Olbrzymią zaletą jest to, że twórcy sięgają w pewien sposób do korzeni. Bohaterowie, nie znają świata który ich teraz otacza. Każdy na swój sposób chce przetrwać za wszelką cenę. Nie mamy wątku, w którym któraś z postaci, nagle wszystko wie i staje się niczym niezaskoczonym w nowej rzeczywistości. Jest to również bez wątpienia ukłon w stronę fanów The Walking Dead bo Tales to klimat rodem z pierwszych dwóch sezonów. Na pewno na plus jest również wykreowanie poszczególnych bohaterów, każdy z nich jest inny należy do innej grupy społecznej. To też determinuje, że każdy z nich podczas upadku kieruje się innymi wartościami
Jak bywa z serialami osadzonymi w pewnym świecie trzeba też znaleźć wspólny mianownik. W przypadku Tales of The Walking Dead, twórcy zdecydowali się połączyć spin off z pierwotnym serialem przez postać Alfy. Mogliśmy poznać także jej wczesną historię, co jest naprawdę bardzo dobrym dopełnieniem jej historii, jaką można było poznać w TWD przy okazji wątku Szeptaczy. Jednak jest to zdecydowanie za mało, każda z tych historii mogłaby się idealnie wpasować tak by w niej pojawiło się krótkie cameo najpopularniejszych postaci jakie mogliśmy już w uniwersum poznać. Niestety tego zabrakło, co zostawia nie smak. Również, mocno odbiega ostatni odcinek, w którym twórcy za bardzo się pogubili idąc za bardzo w fabułę horroru, gdzie główne skrzypce gra demon.

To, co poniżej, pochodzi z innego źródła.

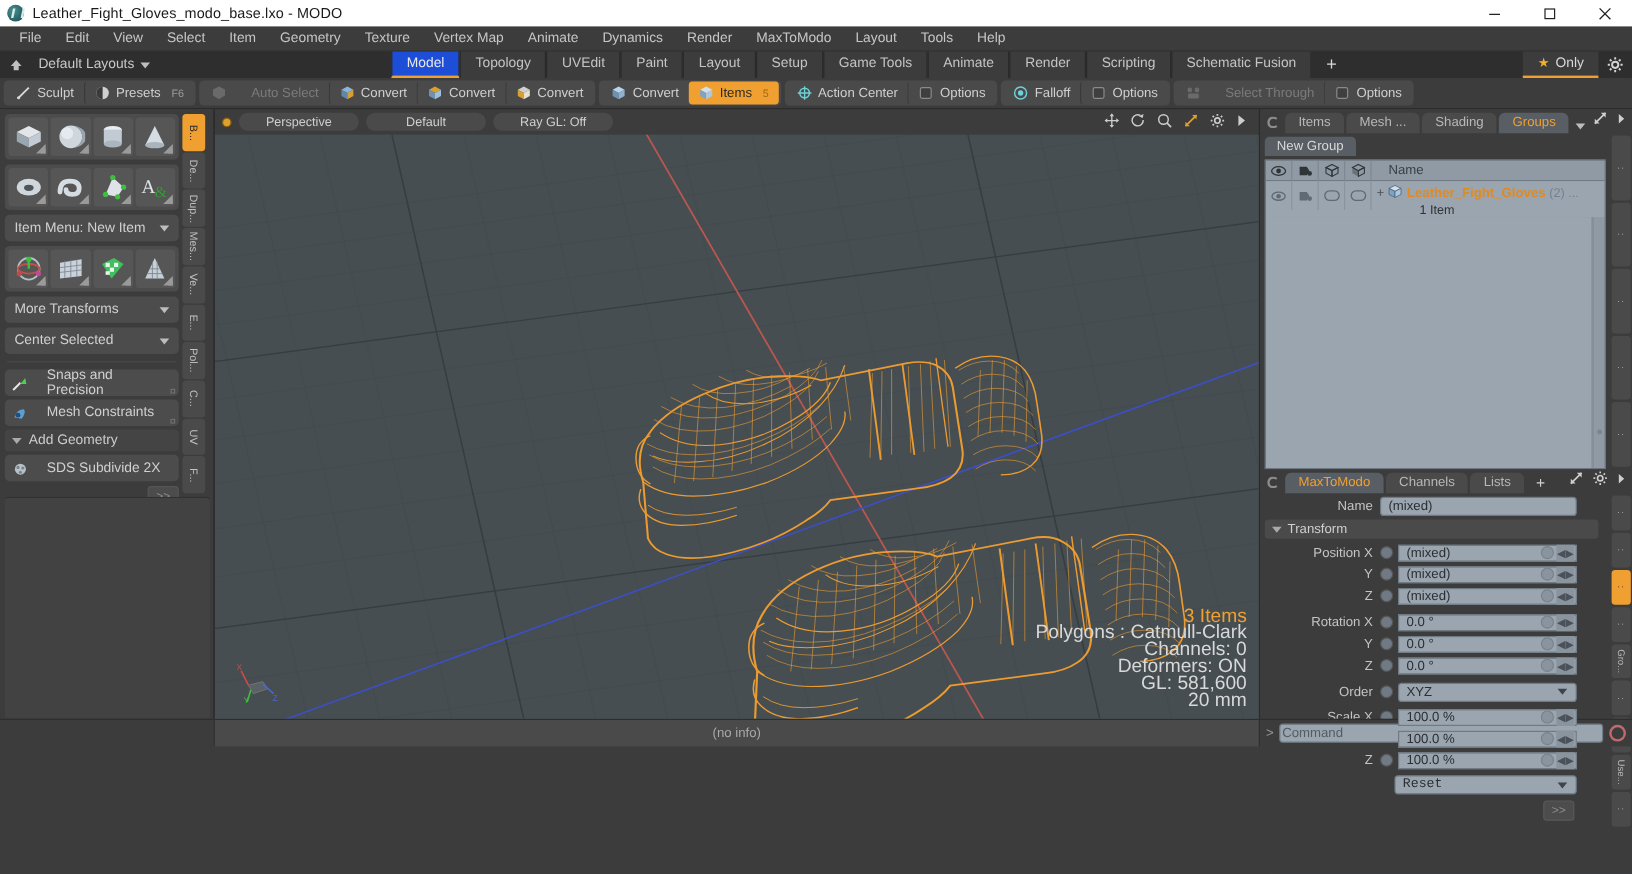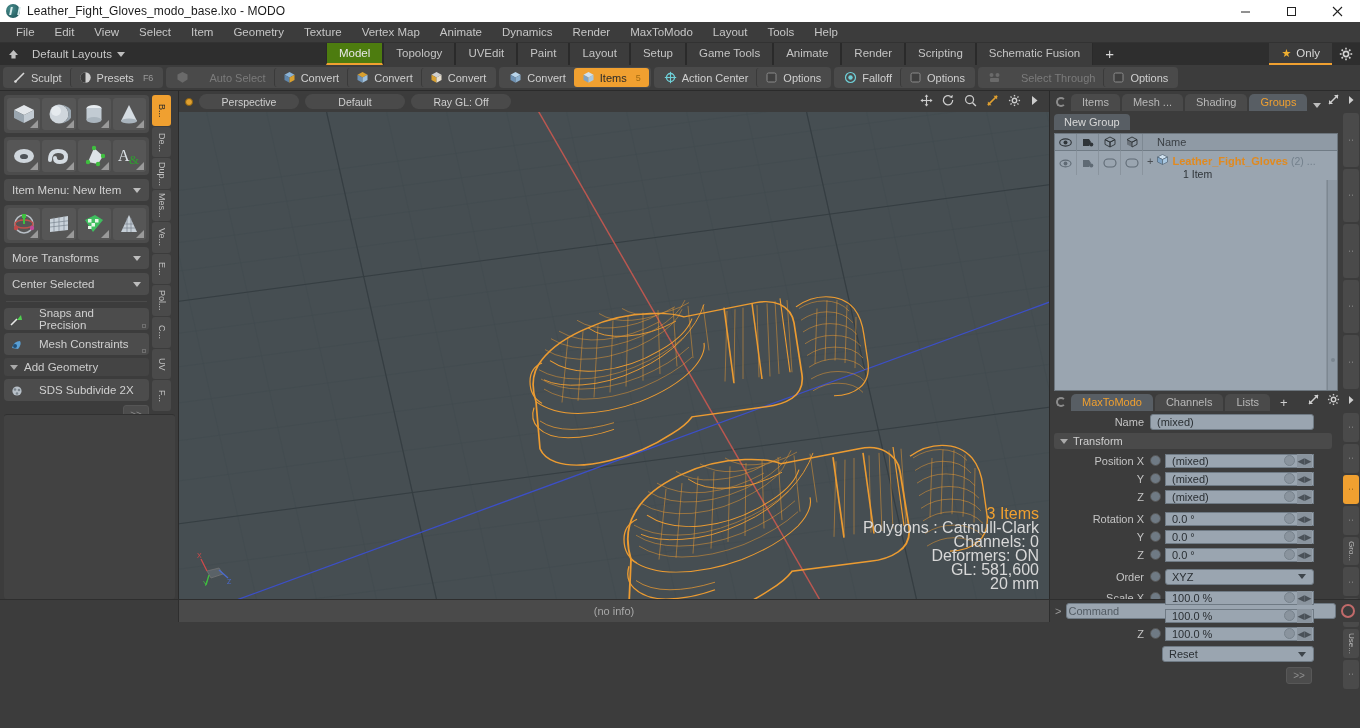"Model" .lb-tab.active { background: #4d7c0f -> #1d4ed8 }
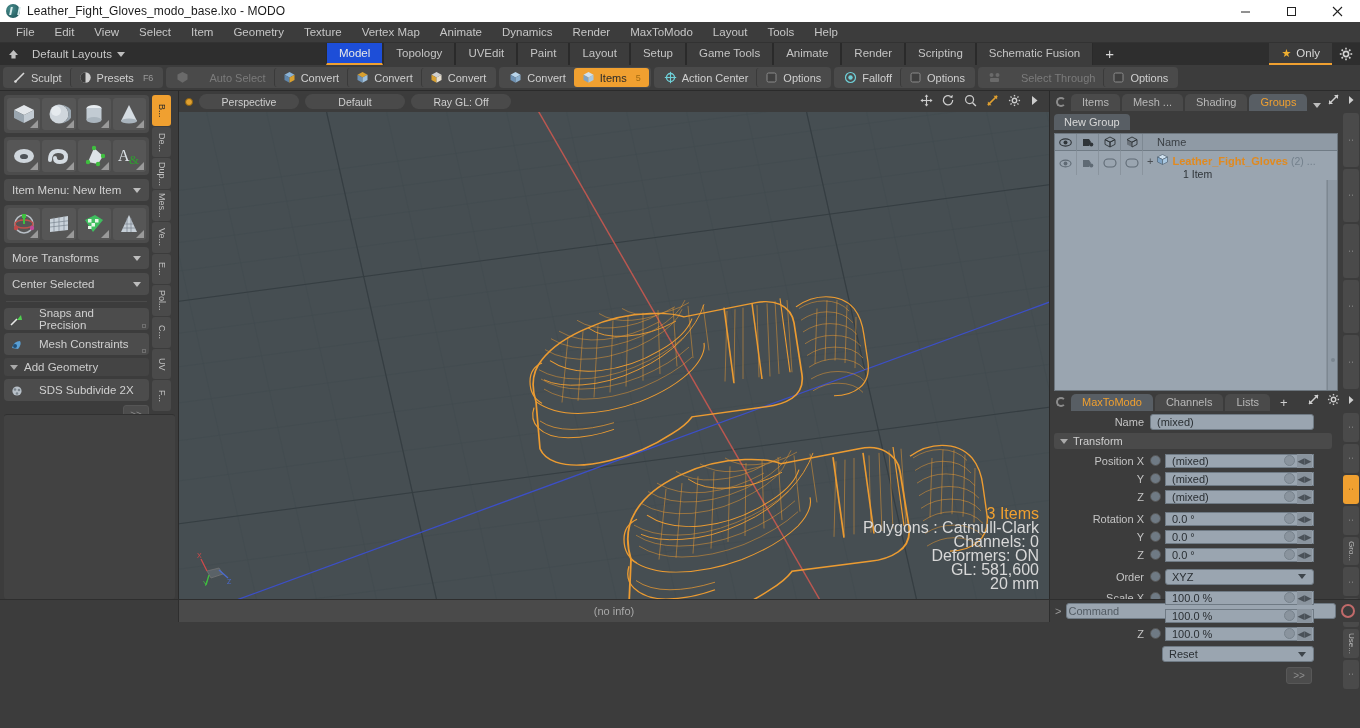"Reset" .reset-row { font-family: none -> Liberation Mono, monospace }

Tales of The Walking Dead to naprawdę interesująca produkcja w ciągle rozwijającym się uniwersum. Twórcy sięgnęli, po coś zupełnie nowego co naprawdę, sprawia, że jest to jeden z wyróżniających się spin offów. To też potwierdza fakt, że kolejne seriale nie muszą być wieloodcinkowymi tasiemcami, czasami liczy się forma, która sprawia, że serial wyróżnia się na tle innych. Zdecydowanie warte poznania historie.